**Work order**
Would you set down the data that follows, word for word, without any pictures?
══════════
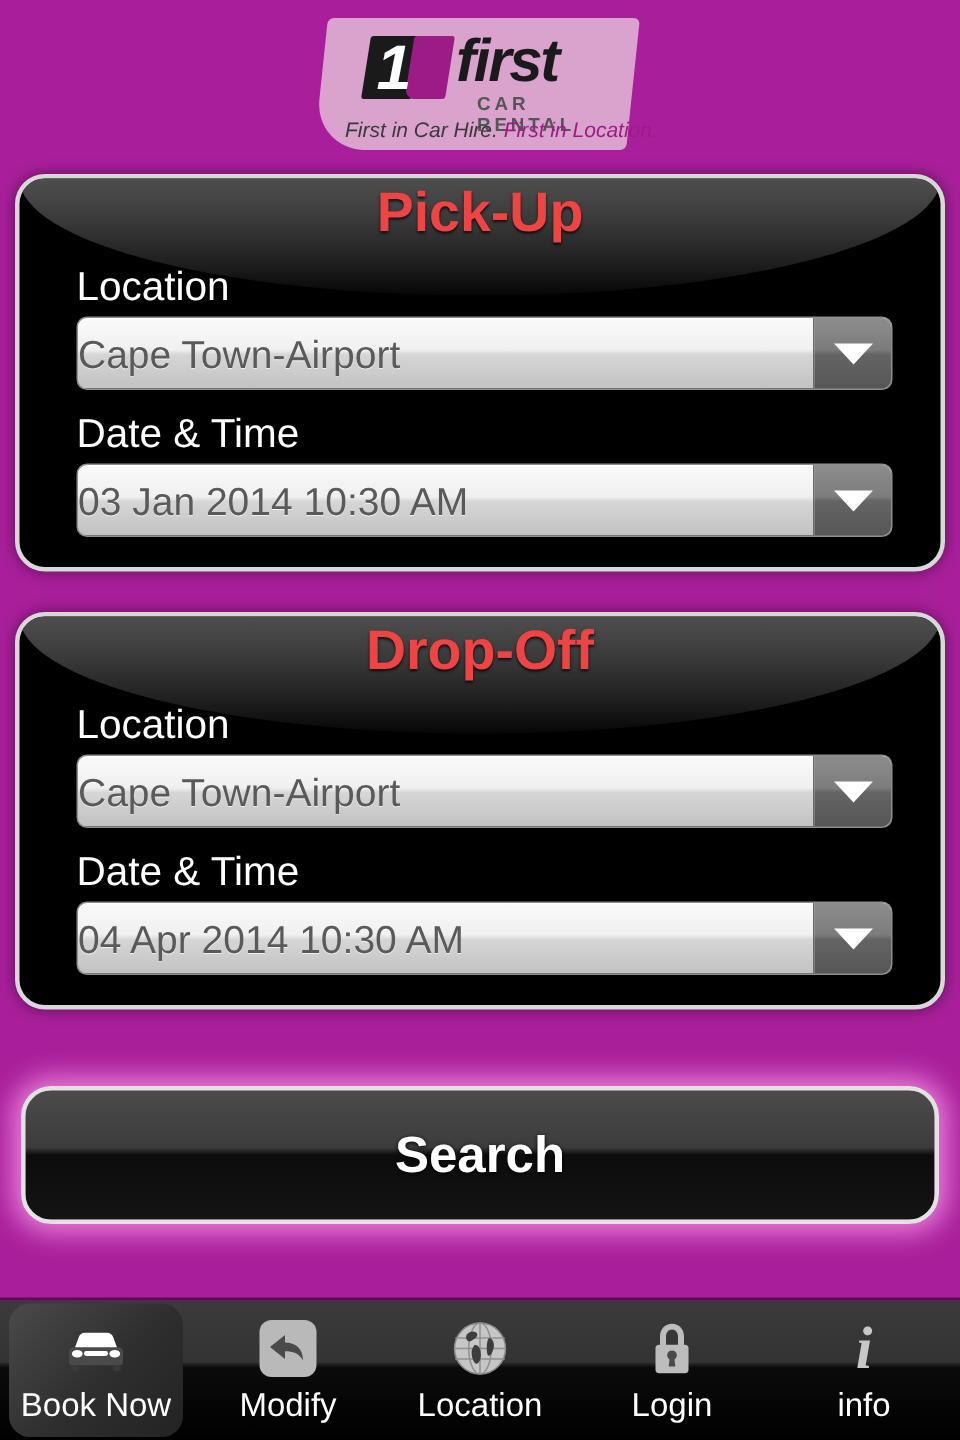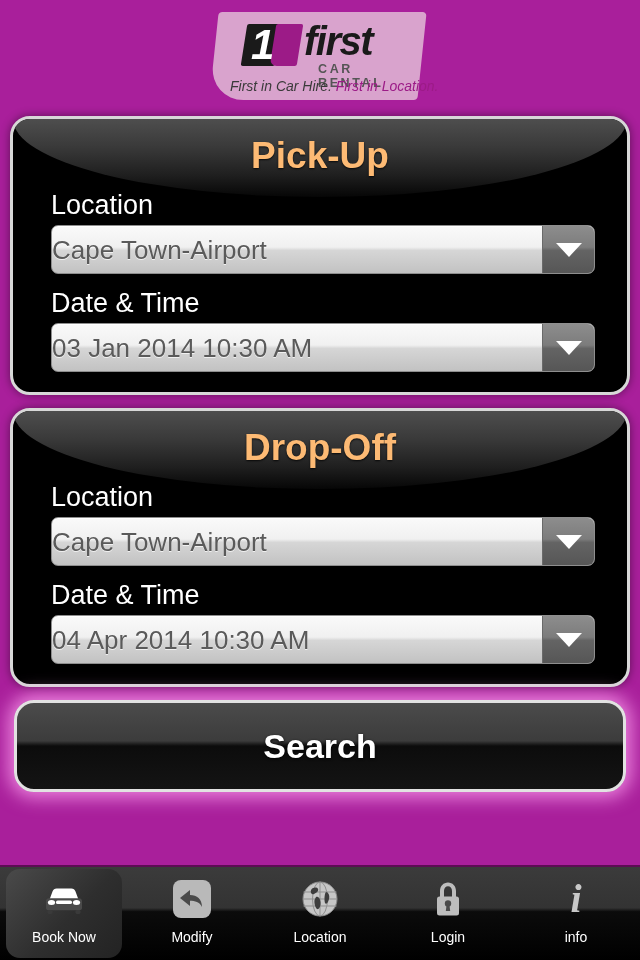--- a/index.html
+++ b/index.html
@@ -130,25 +130,25 @@
     width: 100%;
     height: 78px;
     background: linear-gradient(to bottom, #4e4e4e 0%, #3a3a3a 35%, #1f1f1f 72%, #060606 100%);
     border-radius: 50% / 0 0 100% 100%;
     pointer-events: none;
   }
 
   .panel-title {
     position: relative;
     text-align: center;
-    color: #fdba74;
+    color: #ef4444;
     font-size: 37px;
     font-weight: bold;
     line-height: 1;
-    padding-top: 18px;
+    padding-top: 4px;
     text-shadow: 0 1px 2px rgba(0,0,0,0.8);
     z-index: 2;
   }
 
   .panel-body {
     position: relative;
     z-index: 2;
     padding: 14px 32px 20px 38px;
   }
 
@@ -198,21 +198,21 @@
     width: 0; height: 0;
     border-left: 13px solid transparent;
     border-right: 13px solid transparent;
     border-top: 14px solid #ffffff;
   }
 
   
   .search-wrap {
     position: absolute;
     left: 14px;
-    top: 700px;
+    top: 724px;
     width: 612px;
     height: 92px;
     border-radius: 20px;
     box-shadow: 0 0 18px 6px rgba(255,160,240,0.75);
   }
 
   .search-btn {
     position: absolute;
     left: 0; top: 0;
     width: 612px;
@@ -270,21 +270,21 @@
     height: 46px;
     display: flex;
     align-items: center;
     justify-content: center;
   }
 
   .tab-label {
     position: relative;
     z-index: 1;
     color: #ffffff;
-    font-size: 14px;
+    font-size: 22px;
     line-height: 26px;
     margin-top: 2px;
   }
 </style>
 </head>
 <body>
 
 <div class="logo-header">
   <div class="logo-plate"></div>
   <div class="logo-inner">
══════════
**Exercise result**
--- a/index.html
+++ b/index.html
@@ -130,25 +130,25 @@
     width: 100%;
     height: 78px;
     background: linear-gradient(to bottom, #4e4e4e 0%, #3a3a3a 35%, #1f1f1f 72%, #060606 100%);
     border-radius: 50% / 0 0 100% 100%;
     pointer-events: none;
   }
 
   .panel-title {
     position: relative;
     text-align: center;
-    color: #fdba74;
+    color: #ef4444;
     font-size: 37px;
     font-weight: bold;
     line-height: 1;
-    padding-top: 18px;
+    padding-top: 4px;
     text-shadow: 0 1px 2px rgba(0,0,0,0.8);
     z-index: 2;
   }
 
   .panel-body {
     position: relative;
     z-index: 2;
     padding: 14px 32px 20px 38px;
   }
 
@@ -198,21 +198,21 @@
     width: 0; height: 0;
     border-left: 13px solid transparent;
     border-right: 13px solid transparent;
     border-top: 14px solid #ffffff;
   }
 
   
   .search-wrap {
     position: absolute;
     left: 14px;
-    top: 700px;
+    top: 724px;
     width: 612px;
     height: 92px;
     border-radius: 20px;
     box-shadow: 0 0 18px 6px rgba(255,160,240,0.75);
   }
 
   .search-btn {
     position: absolute;
     left: 0; top: 0;
     width: 612px;
@@ -270,21 +270,21 @@
     height: 46px;
     display: flex;
     align-items: center;
     justify-content: center;
   }
 
   .tab-label {
     position: relative;
     z-index: 1;
     color: #ffffff;
-    font-size: 14px;
+    font-size: 22px;
     line-height: 26px;
     margin-top: 2px;
   }
 </style>
 </head>
 <body>
 
 <div class="logo-header">
   <div class="logo-plate"></div>
   <div class="logo-inner">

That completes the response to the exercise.